Self-serve Fabrication Houses (3D Printing/Laser-cutting/Waterjet)

These are purely commercial fabrication houses, no design hosting, no user-to-user marketplace, just self-serve online ordering of parts from CAD files. Some may also offer more hands-on design or consulting services in addition to self-serve fabrication.

Collaborative Design & Distributed Manufacturing Services

Like the design marketplaces, these services host already-designed products that potential users can fabricate themselves, but they also support the reverse direction, where designers connect with individual fabricators that might be able to prototype or manufacture their designs.

Both MakerNet and Wikifactory have a GitHub-like paradigm for project management. MakerNet uses GitLab (and integrates with their user accounts) while Wikifactory have developed their own back-end collaboration infrastructure for digital fabrication to tackle the limitations that git has when it comes to version control and collaboration on 3D geometries (integrated with social accounts like Github, Twitter, Facebook, Google and including Fablabs.io).

Wikifactory is a social platform for collaborative product development that enables product developers to design together, prototype faster and produce smarter. Whilst inspired by git, we’ve developed a back-end infrastructure that opens up access to the advanced product development tools used by industry to help teams come together online to work on product design and hardware. This includes version controlled project repositories, a documentation editor and an issue tracking system. But beyond a set of collaboration tools for product development, Wikifactory is extending the project repositories with the capacity to generate prototyping and production orders with a planned release by Q2 for on-demand distributed production.

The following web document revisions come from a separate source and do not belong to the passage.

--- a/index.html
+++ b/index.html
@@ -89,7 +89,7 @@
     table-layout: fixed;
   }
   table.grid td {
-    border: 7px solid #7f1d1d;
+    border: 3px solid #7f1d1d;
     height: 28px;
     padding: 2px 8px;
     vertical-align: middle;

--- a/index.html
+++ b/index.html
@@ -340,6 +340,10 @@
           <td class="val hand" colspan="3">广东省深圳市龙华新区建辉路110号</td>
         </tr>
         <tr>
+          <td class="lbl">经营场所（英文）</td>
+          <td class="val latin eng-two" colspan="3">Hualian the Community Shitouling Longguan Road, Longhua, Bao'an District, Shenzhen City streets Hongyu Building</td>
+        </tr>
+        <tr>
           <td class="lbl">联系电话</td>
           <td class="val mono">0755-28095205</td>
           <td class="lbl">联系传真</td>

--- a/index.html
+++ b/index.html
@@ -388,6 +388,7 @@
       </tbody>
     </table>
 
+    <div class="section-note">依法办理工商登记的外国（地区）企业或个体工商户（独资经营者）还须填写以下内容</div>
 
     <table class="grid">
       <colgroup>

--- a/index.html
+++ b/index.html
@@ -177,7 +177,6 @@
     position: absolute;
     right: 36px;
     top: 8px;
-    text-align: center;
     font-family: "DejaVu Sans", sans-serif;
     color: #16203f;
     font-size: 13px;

Moreover, Wikifactory is a community of over 20K designers, engineers and creative problem solvers from over 130 countries. In being more than a set of collaboration tools but a social platform, we have sought to strengthen existing communities (such as Fablabs.io), project communities (i.e. OttoDIY) or interest group networks (i.e. Ceramic 3D printing) together to grow on Wikifactory.

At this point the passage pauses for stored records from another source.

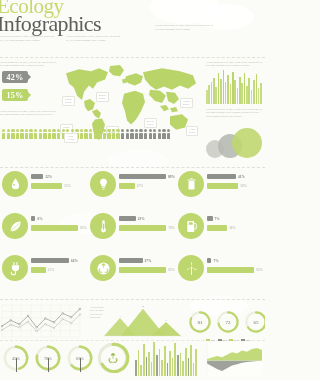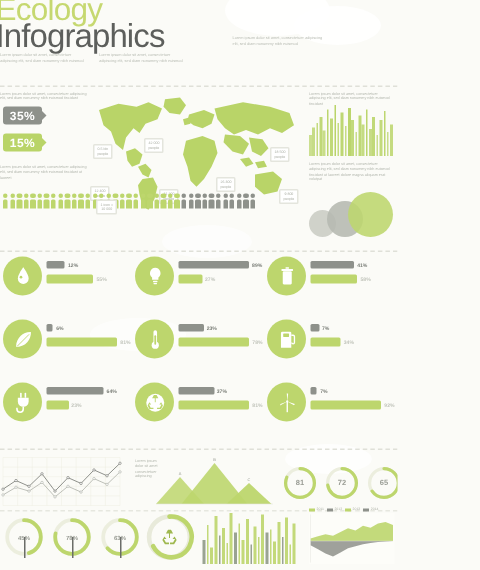--- a/index.html
+++ b/index.html
@@ -9,7 +9,7 @@
     font-family: "Liberation Sans", sans-serif;
     overflow: hidden;
   }
-  .page { position: relative; width: 265px; height: 380px; background: #fbfbf7; }
+  .page { position: relative; width: 265px; height: 380px; background: #fbfbf7; font-family: Liberation Serif, serif; }
 
   
   .cloud { position: absolute; background: #ffffff; border-radius: 50%; opacity: .85; }

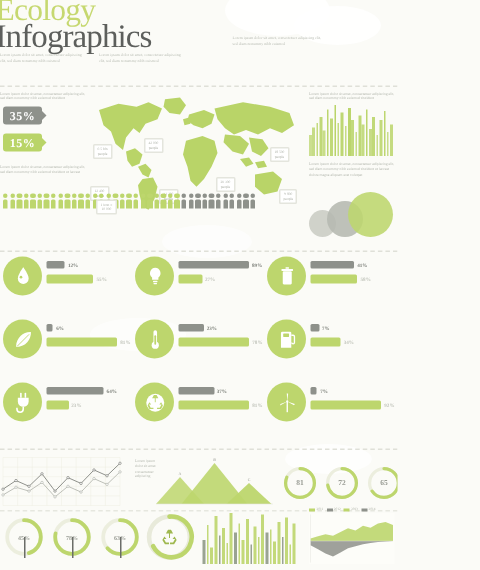--- a/index.html
+++ b/index.html
@@ -158,7 +158,7 @@
   <div class="minitxt" style="left:0px;top:61px;width:58px;">Lorem ipsum dolor sit amet, consectetuer adipiscing elit, sed diam nonummy nibh euismod tincidunt</div>
 
   <div class="statbox gray" style="left:2px;top:71px;width:26px;height:12px;">
-    <span>35%</span>
+    <span>42%</span>
     <span class="tail"></span>
   </div>
   <div class="statbox green" style="left:2px;top:89px;width:26px;height:12px;">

For a full breakdown of our features, please take a look at our Features Page,

Sample WikiFactory projects

DEMO Project by Wikifactory - https://wikifactory.com/+wikifactory/wikifactory-demo-project

Otoscope by MOST - https://wikifactory.com/+most/3d-printed-otoscope

DIY Centrifuge by ProgressTH - https://wikifactory.com/@progressth/diybio-mini-centrifuge

Wikifactory Recommendations

Considering all the threads, discussions and conversations happening, we think it is fantastic that there is such a drive to make this happen.

We believe that the natural next step is to make an assessment of the current designs, and arrive at those which are most viable/applicable to build communities of practice around.

There is the additional value in drafting a product development story that can empower the community to take designs in planning, to design, to prototype and to testing. If we agree on phasing, we can draw attention and contribution to the stage each project is in (and equally manage expectations).

We might not need to breakdown the exact testing requirements, but we can draw inspiration from initiatives like Field Ready in their Readiness Assessments, for example. See this example Waterhose clamp or Latrine Rails project on Wikifactory. As well as the work of Careables, in how they have engaged the range of stakeholders required to realise open medical devices.

When the community has sourced and assessed which projects are to be pushed forward in open innovation, Wikifactory offers to help set a collaboration infrastructure where a community can be invited into to contribute. We would recommend that this also serves to review how we can translate the product development story into Wikifactory’s tools, so that we are clear how to incentivise community contribution.

Whilst we may not have distributed production features currently released, our approach is to build on our repositories with an extendible system where existing on-demand manufacturing services can be plugged in. We are in active development of such, and we can make sure that the projects that advance the furthest here can take advantage of our testing.